The Drones "Shark Fin Blues"

Funny story; I completely forgot this was a single when I made the initial list. I was all set to have "The Minotaur" down around the high 30s when I took a look at hte band's discography and saw that their defining moment actually got the single release it deserved and I had completely missed it. Of course this was after I spent a long time during my joint Wait Long by the River/Havilah review pointing out exactly why this was the band's defining moment. Long story short, I blew all my material on it a month ago because I'm inobservant and didn't do enough research before finalizing the list.

But just to reiterate: Mother of fuck is the guitar playing on this song impossibly amazing. Gareth Liddiard and Dan Luscombe weave precisely yet loosely in and out of each other, throwing in as many grace notes, dive bombed harmonics and moments of actual riffery as they can in the 5 minutes the song runs - the single edit cuts out the arguably essential 'na-na-na' bridge but gives the song the impression of being nothing but guitar interplay for its whole length, not a bad trade-off all told - while Liddiard tells the story of a ship's crew being systematically picked off by merciless sharks after a wreck. It's the kind of rock song there were precious few of this decade, focusing not on repeated riffing but on a much looser form of playing that only serves to illuminate just how great The Drones' guitar duo is on a technical level and how well they can play off each other. Sure there are motifs that pop up repeatedly but the real fun of the song comes from what would be considered imperfections on a more polished cut. The lack of polish is The Drones' secret weapon, and here it finds the perfect middle ground between pre-2000 Modest Mouse, proto-punk and maritime folk music. The results are at times staggeringly brilliant, the moments where Luscombe and Liddiard let loose those never quite perfectly synchronized whammyed harmonics, the opening riff where Liddiard seems to be drunkenly stumbling into each note while never sounding like he means to play it any other way, and it makes it one of the best guitar songs of the decade.

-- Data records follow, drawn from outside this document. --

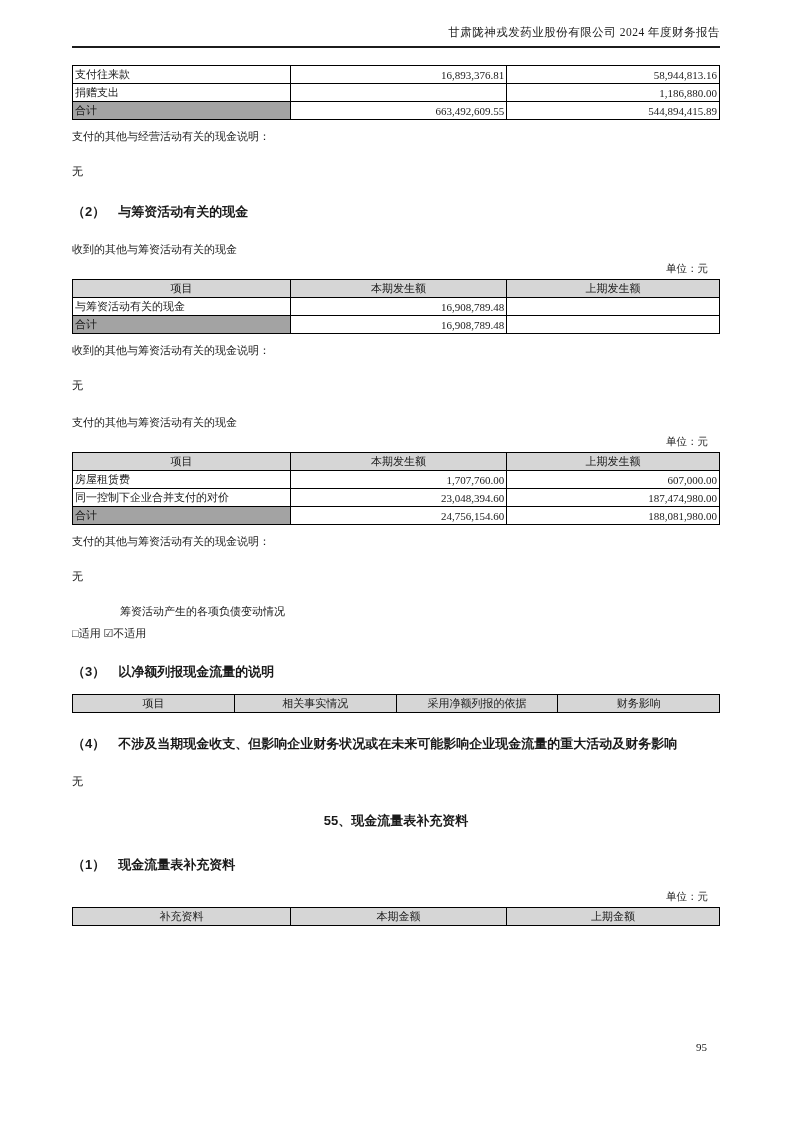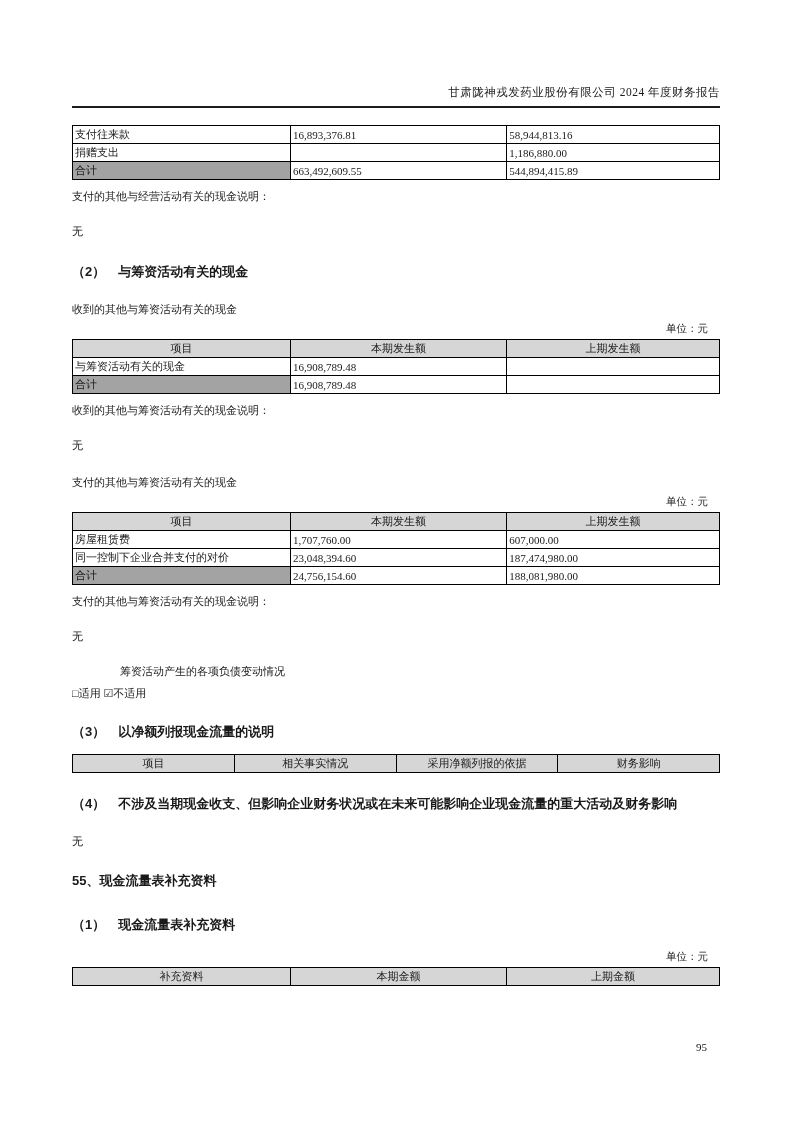"甘肃陇神戎发药业股份有限公司 2024 年度财务报告" .doc-header { padding-top: 85px -> 25px }
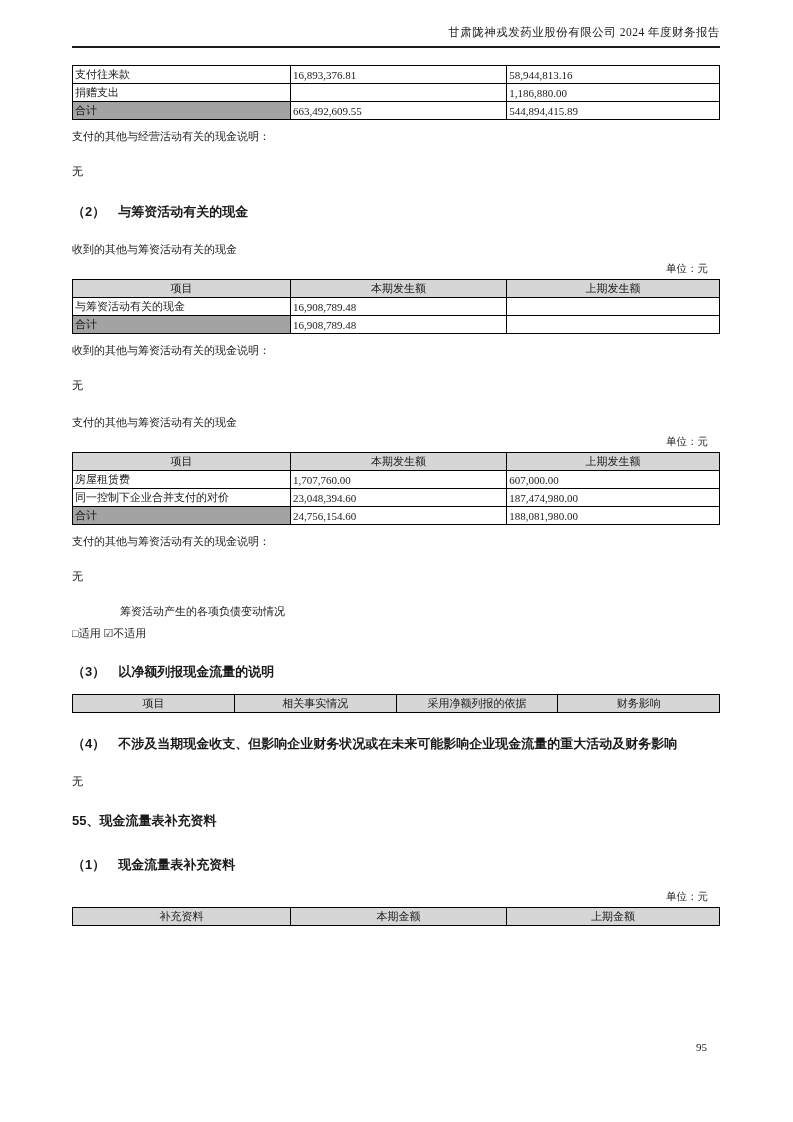"16,893,376.81" .num { text-align: none -> right }
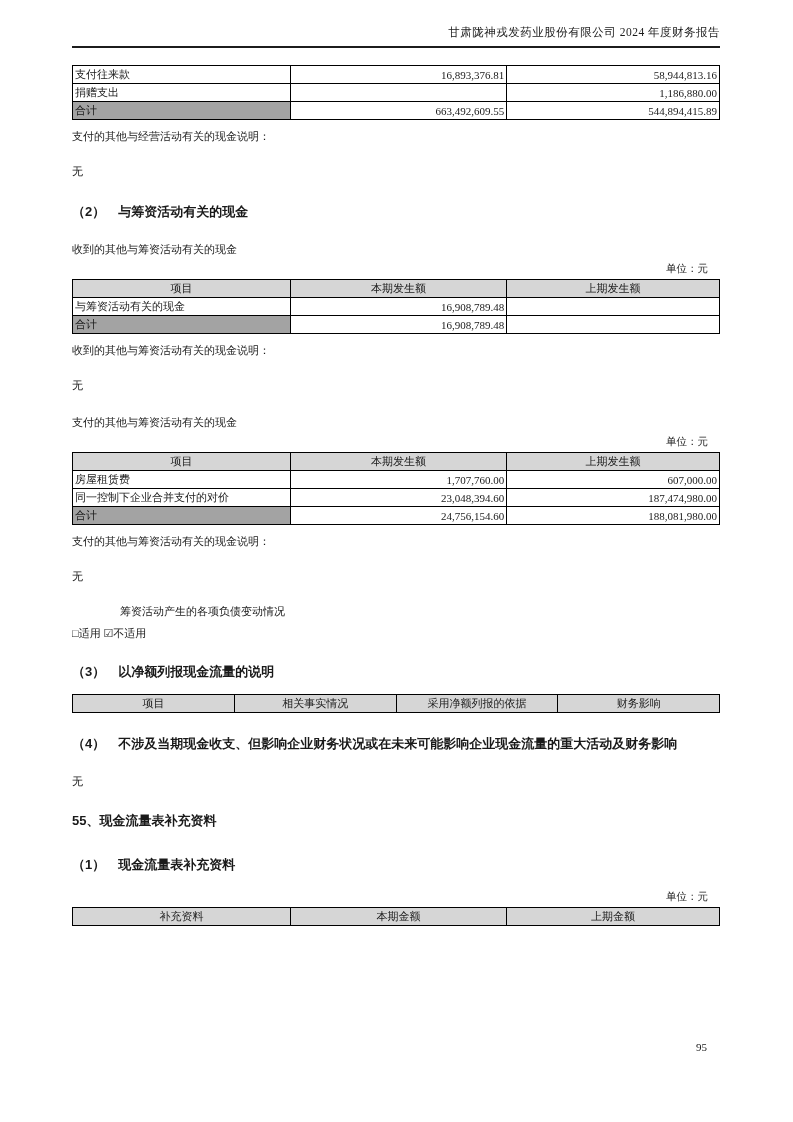"55、现金流量表补充资料" .mt-h55 { text-align: none -> center }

All told the lyrics are secondary to the guitars, but Liddiard does spin a good yarn here. Not as good as the best moments on Havilah by any stretch, but an intimately observed tale of survival that never seems to put survival in the cards at all. It's not that there's no hope here, the protagonist seems to keep a rather gung-ho attitude towards fighting til he can't fight anymore, but just because there's hop doesn't mean that the narrative harbors any delusions about how the story ends. We cut out before the inevitable but the song doesn't leave us with any sort of good vibes, ending with the portent of the sharks 'coming fin by fun until the whole boat sinks' before the guitars careen through a seasick frenzy to send off the track. It always comes back to the guitars and that's perfectly OK by me.